Member of the Georgia House of Representatives from the Camden County district

Personal details
- Born: Georgia, U.S.
- Party: Republican
- Occupation: School teacher
- Profession: Politician

= Anthony Wilson (American politician) =

American politician

Anthony Wilson was a school teacher and American politician. He served in the Georgia House of Representatives. He represented Camden County, Georgia.

==Early life==

Anthony Wilson was born in Georgia. His brother was Hercules Wilson. After the Reconstruction Acts were passed, Wilson was one of the first African-Americans to register to vote in the American South, registering in 1867.

==Career==

Wilson worked as a school teacher in Camden County, Georgia. He ran for election to the Georgia House of Representatives and won. While serving in the House, Wilson lived with his brother Hercules and a fellow legislator with the last name of Fraiser.

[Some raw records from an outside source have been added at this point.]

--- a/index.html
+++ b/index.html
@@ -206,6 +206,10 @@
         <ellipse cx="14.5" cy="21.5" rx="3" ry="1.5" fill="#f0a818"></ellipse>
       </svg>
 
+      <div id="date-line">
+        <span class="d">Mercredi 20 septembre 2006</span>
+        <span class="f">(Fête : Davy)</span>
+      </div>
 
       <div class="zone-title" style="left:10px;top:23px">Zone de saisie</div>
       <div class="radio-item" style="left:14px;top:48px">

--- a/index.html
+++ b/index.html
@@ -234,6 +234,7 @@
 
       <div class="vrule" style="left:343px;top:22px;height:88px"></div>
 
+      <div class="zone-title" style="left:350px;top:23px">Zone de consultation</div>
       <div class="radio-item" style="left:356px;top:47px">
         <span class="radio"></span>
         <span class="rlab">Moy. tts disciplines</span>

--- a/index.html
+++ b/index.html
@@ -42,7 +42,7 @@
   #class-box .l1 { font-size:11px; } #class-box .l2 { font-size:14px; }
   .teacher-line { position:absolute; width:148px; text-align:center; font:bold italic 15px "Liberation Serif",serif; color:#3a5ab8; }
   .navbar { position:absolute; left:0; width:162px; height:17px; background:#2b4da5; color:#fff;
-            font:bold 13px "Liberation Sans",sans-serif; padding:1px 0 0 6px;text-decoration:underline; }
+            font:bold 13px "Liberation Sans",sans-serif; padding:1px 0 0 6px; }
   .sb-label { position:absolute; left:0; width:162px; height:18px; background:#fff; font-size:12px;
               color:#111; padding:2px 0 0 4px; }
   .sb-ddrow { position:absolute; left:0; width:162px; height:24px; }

Hercules did not run for re-election, but Anthony Wilson continued to serve in the house. In 1885, Wilson introduced a bill to ban racial discrimination at hotels, theaters and circuses. The bill failed to pass receiving only three votes, all from African-American legislators.

By 1888, he was only one of two African-Americans serving in the Georgia House, the other being S. A. McIvor. His last term was the 1892–93 session.